🤖 AI Summary
Existing benchmarks rely on predefined tool specifications, making it difficult to evaluate language agents’ ability to autonomously generate and evolve tools from abstract task requirements, and they lack fine-grained diagnostics of failure modes. This work proposes the first multidimensional diagnostic benchmark for autonomous tool creation, which—without assuming any predefined specifications—employs a task-driven evaluation framework to systematically quantify agent performance across dimensions including interface compliance, functional correctness, and downstream utility. Experimental results reveal that state-of-the-art models struggle to generate precise interfaces or executable logic in a single attempt; minor initial errors are significantly amplified, substantially degrading downstream performance. These findings highlight a critical limitation in current agents’ capacity for autonomous tool creation and evolution.
📝 Abstract
Research on self-evolving language agents has accelerated, drawing increasing attention to their ability to create, adapt, and maintain tools from task requirements. However, existing benchmarks predominantly rely on predefined specifications, which limits scalability and hinders truly autonomous evolution. While recent studies attempt to dynamically generate tools, they primarily emphasize downstream performance, resulting in a"black-box"evaluation that makes it difficult to attribute failures to specific causes.

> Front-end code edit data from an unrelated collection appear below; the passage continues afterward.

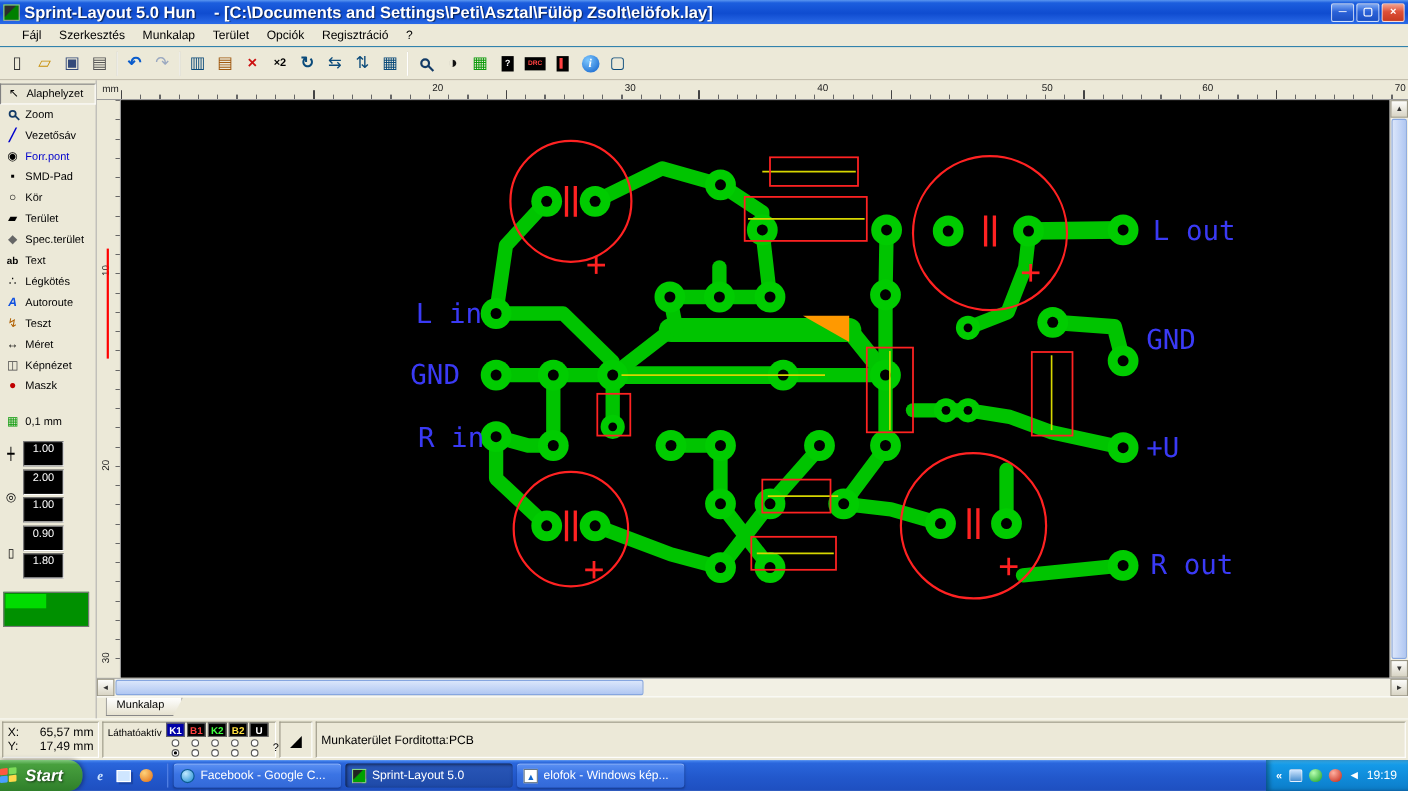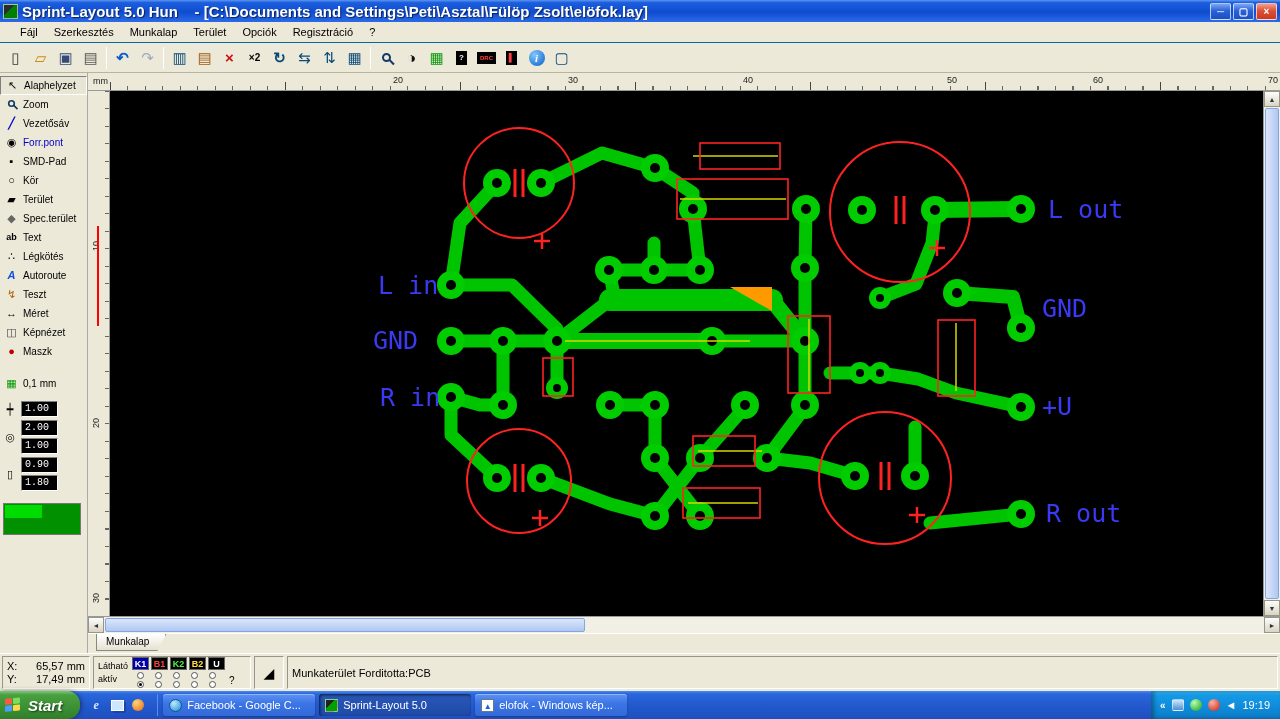"1.00" .fbox { font-family: Liberation Mono, monospace -> Liberation Sans, sans-serif; height: 16px -> 23px; text-align: left -> center }
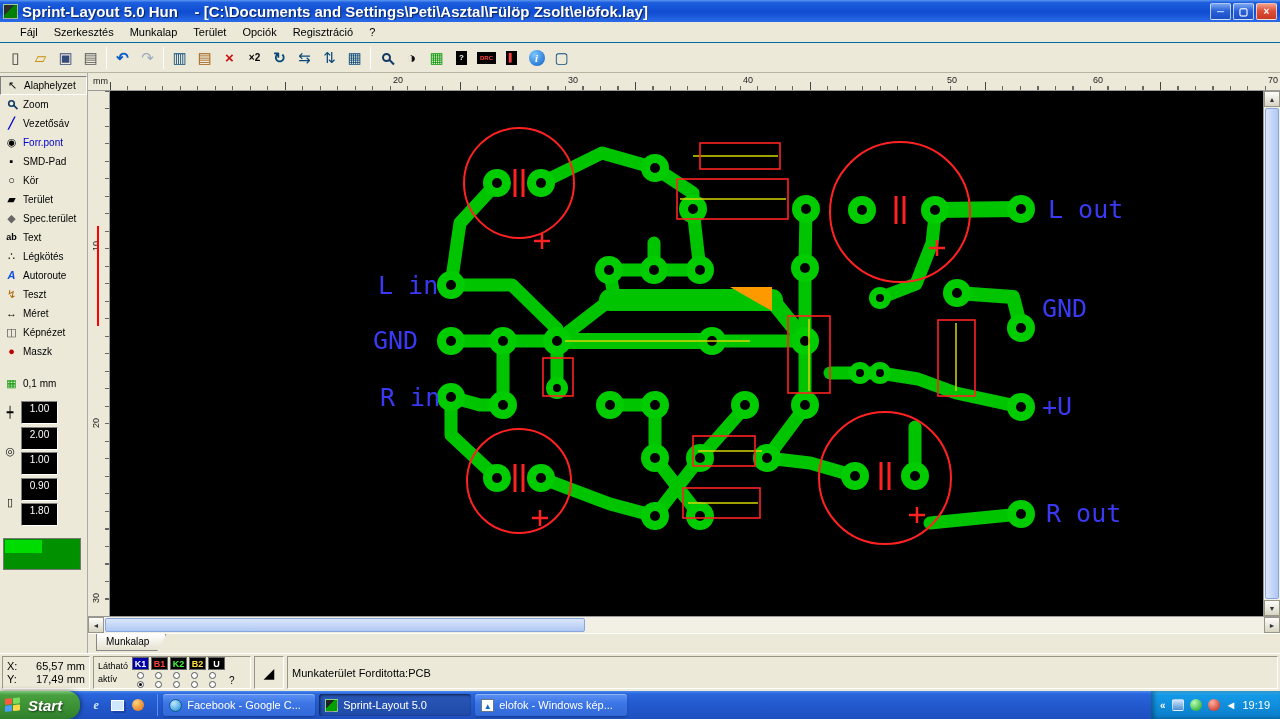"Látható" .lay-labels { flex-direction: column -> row }
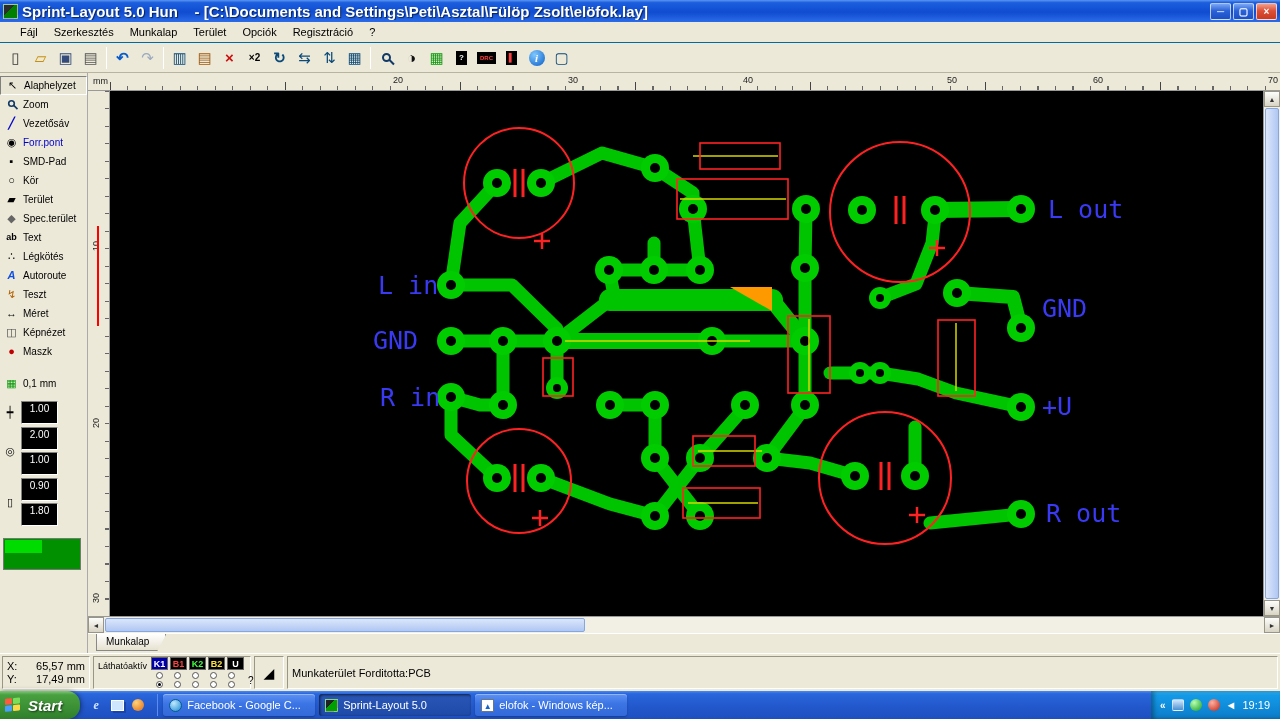"Start" .start { padding: 0 18px 0 5px -> 0 18px 0 0 }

To address this, we propose Tool-Genesis, a diagnostic benchmark designed to quantify agent capabilities across multiple dimensions, including interface compliance, functional correctness, and downstream utility. Tool-Genesis evaluates whether agents can construct task-relevant tools solely from abstract requirements (without preset specifications) and use them to solve realistic problems. Crucially, we find that even state-of-the-art models struggle to produce precise tool interfaces or executable logic in a one-shot setting. These minor initial flaws are amplified through the pipeline, leading to a sharp degradation in downstream metrics. We hope Tool-Genesis will guide future research toward training and steering models to synthesize persistent, general-purpose tools that better address real-world challenges.